Clinical decision support tools can help standardize best practices for radiologists and patients.
The evolving landscape of the health care system in the United States, including the focus on outcomes-based patient care, provides an ideal opportunity for the inclusion of imaging clinical decision support tools based on evidence-based guidelines, according to an article published in a recent special issue of The Journal of the American College of Radiology.
The article by Joshua Broder, MD, FACEP, associate professor in the division of emergency medicine at Duke University Medical Center, and Safwan S. Halabi, MD, of the department of radiology at Wayne State University School of Medicine, Detroit, focused on the incorporation of these decision tools to help make imaging more transparent and effective.
“Clinical decision support tools augment, but do not replace, physician judgment; they help to standardize care toward best practices, so that patients receive the best care,” Broder told Diagnostic Imaging. “In the best circumstances, when based on outstanding research methods, clinical decision support tools reduce both over and under-utilization of diagnostic imaging and overturn physician misconceptions.”
In order to be effective, clinical decision rules must be both highly sensitive and specificity sufficient to reduce imaging utilization. Ideally, these rules would reduce costs, radiation exposure and patient evaluation times without compromising outcomes or quality of life.
As an example, Broder discussed the Canadian CT Head Rule (see sidebar), which overturned the long-held belief that loss of consciousness alone is a sufficient risk factor to require a head CT. The rule was prospectively derived, validated and studied in 10,000 patients. However, according to the article, it has not been widely adopted in the United States because people believe it to be complex and difficult to remember.
Canadian CT Head Rule
This clinical decision rule states that head CT is only required for minor head injuries in patients with any one of the following findings:
High Risk (for neurological intervention)
• GCS score <15 at two hours post injury
• Suspected open or depressed skull fracture
• Any sign of basal skull fracture
• Vomiting of two or more episodes
• Age 65 years or older
Medium Risk (for brain injury on CT)
• Retrograde amnesia to the event for 30 minutes or more
• Dangerous mechanism (pedestrian struck by motor vehicle, occupant ejected from motor vehicle, fall from elevation)
Reference
Stiell IG, Wells GA, Vandemheen K, et al. The Canadian CT Head Rule for patients with minor head injury. Lancet. 2001;357:1391-1396.
In general, some clinicians have been hesitant to employ clinical decision rules for imaging.
“Some practitioners may be unfamiliar with clinical decision support tools, or uncomfortable with risk,” Broder said. “Most clinical decision support instruments help us to ‘risk stratify’ patients – to identify patients with a low risk of serious conditions. However, some residual risk often remains.”
According to Broder, practitioners may be hesitant to shoulder that risk. For example, the Pulmonary Embolism Rule Out Criteria, when negative, suggest a risk of pulmonary embolism risk of less than 2 percent-but not zero. Medical professional groups could help by endorsing decision support tools and defining an acceptable risk threshold.
“If we continue to follow a zero risk tolerance, we will find it hard to reduce medical imaging use,” Broder said.
Furthermore, changes to the medical landscape are beginning to make the use of clinical decision tools easier. Specifically, the growth of electronic health records means that these rules could be incorporated into an entry for the medical record. When a patient’s data and history is imported into the record, decision support rules would be embedded, allowing physicians to terminate orders at the moment of entry if the rule indicates that imaging is not required.

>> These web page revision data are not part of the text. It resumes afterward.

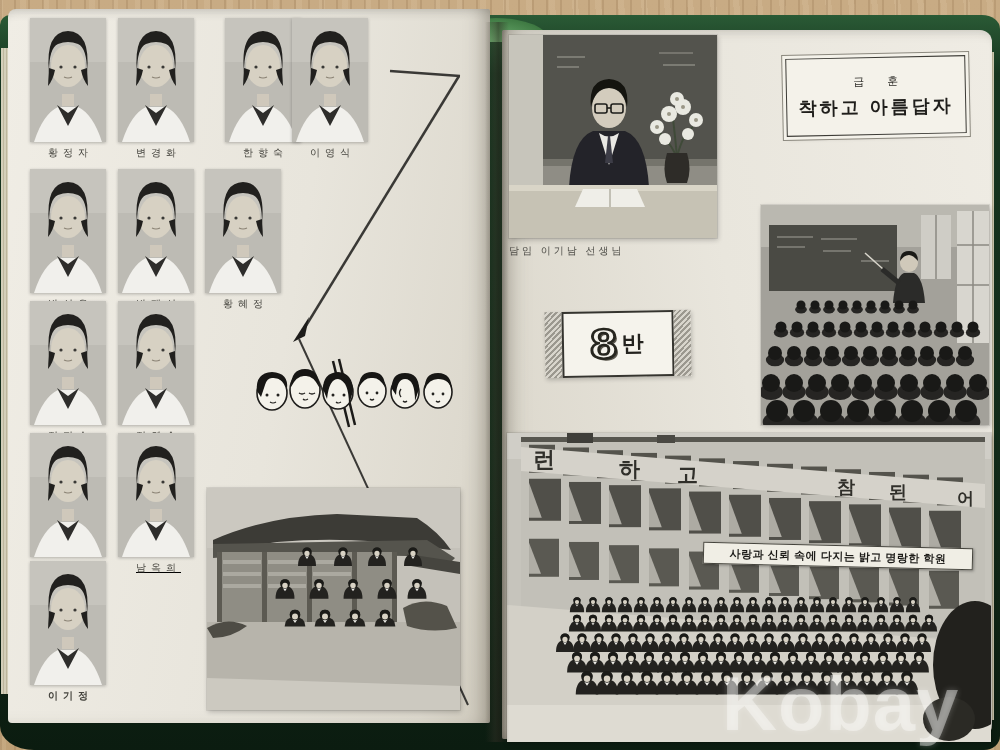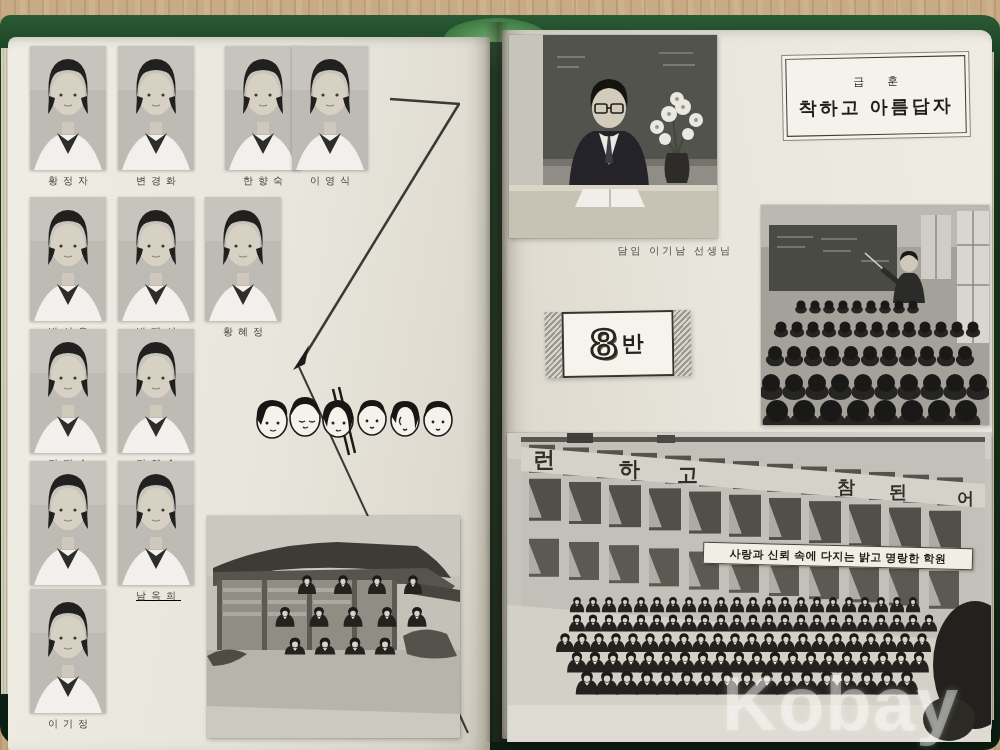--- a/index.html
+++ b/index.html
@@ -23,7 +23,7 @@
     background:repeating-linear-gradient(90deg,#e6dcc4 0 2px,#c9bfa4 2px 3px);opacity:.85;}
   
   .page{position:absolute;z-index:3;}
-  .page-left{left:8px;top:37px;width:482px;height:714px;border-radius:8px 2px 2px 4px;
+  .page-left{left:8px;top:9px;width:482px;height:714px;border-radius:8px 2px 2px 4px;
     background:linear-gradient(100deg,#f0ede5 0%,#e8e5dc 55%,#ddd9ce 88%,#cec9bc 100%);
     box-shadow:inset -16px 0 20px -12px rgba(80,74,60,.5), inset 0 10px 12px -10px rgba(0,0,0,.18);}
   .page-right{left:502px;top:30px;width:490px;height:709px;border-radius:2px 12px 14px 2px;

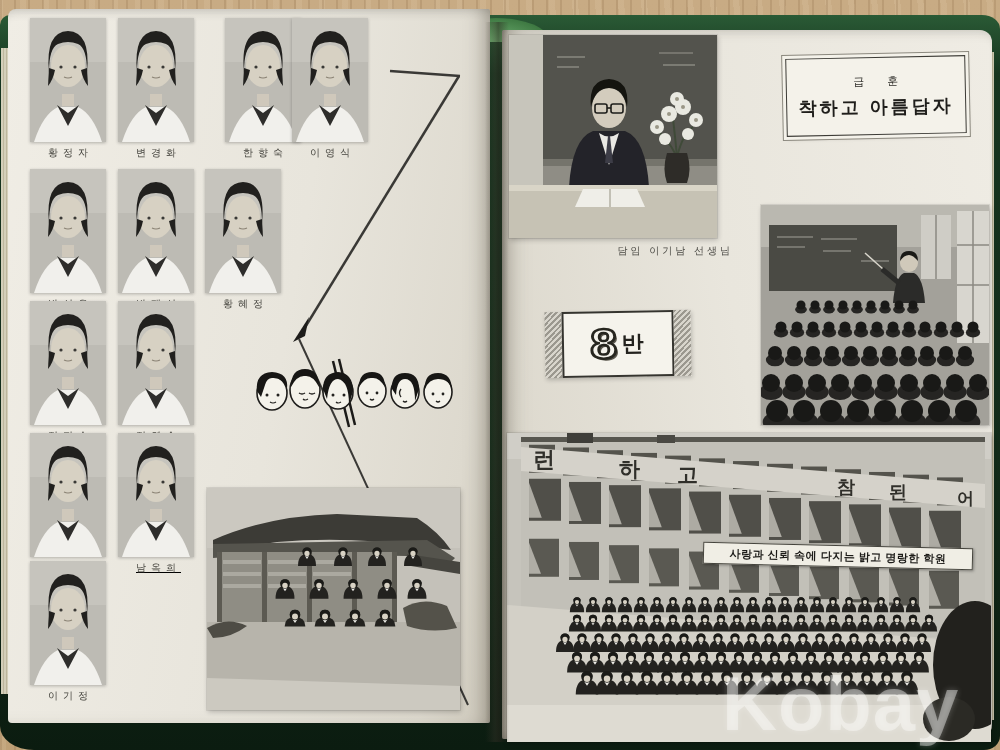--- a/index.html
+++ b/index.html
@@ -42,7 +42,7 @@
   
   .deco,.doodle{position:absolute;pointer-events:none;}
   
-  .caption{position:absolute;font-size:10px;letter-spacing:3px;color:#4a4944;text-align:right;white-space:nowrap;padding-left:16px;}
+  .caption{position:absolute;font-size:10px;letter-spacing:3px;color:#4a4944;text-align:left;white-space:nowrap;}
   .motto{position:absolute;left:284px;top:27px;width:178px;height:76px;background:#f4f2ea;
     border:1.5px solid #3c3b36;box-shadow:0 0 0 3px #f4f2ea,0 0 0 4px #8b887e,1px 2px 5px rgba(0,0,0,.2);
     transform:rotate(-1.2deg);display:flex;flex-direction:column;align-items:center;justify-content:center;gap:6px;}

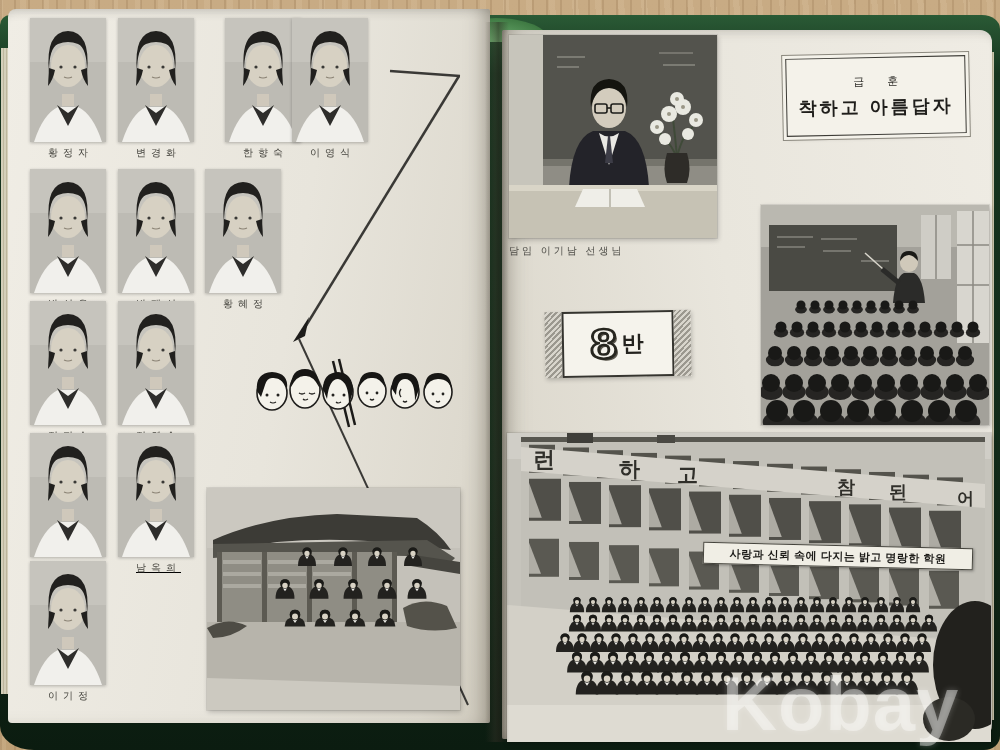--- a/index.html
+++ b/index.html
@@ -291,7 +291,7 @@
           </div>
       <div class="pname">남옥희</div>
         </div>
-        <div class="portrait" style="left: 22px; top: 552px;">
+        <div class="portrait" style="left: 22px; top: 552px; font-weight: bold;">
           <div class="pphoto">
             <svg width="76" height="124" viewBox="0 0 76 124" xmlns="http://www.w3.org/2000/svg">
  <rect width="76" height="124" fill="#bdbbb4"></rect>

“The evolving healthcare landscape supports comparative effectiveness research – trying to achieve the same or better results at lower cost,” Broder said. “In many cases, clinical decision support systems can yield benefits to all parties – shorter visits for patients who don’t require imaging, lower radiation exposures to patients when imaging is avoided, more efficient clinical practices with greater throughput when clinicians apply rules and avoid imaging, and cost savings.”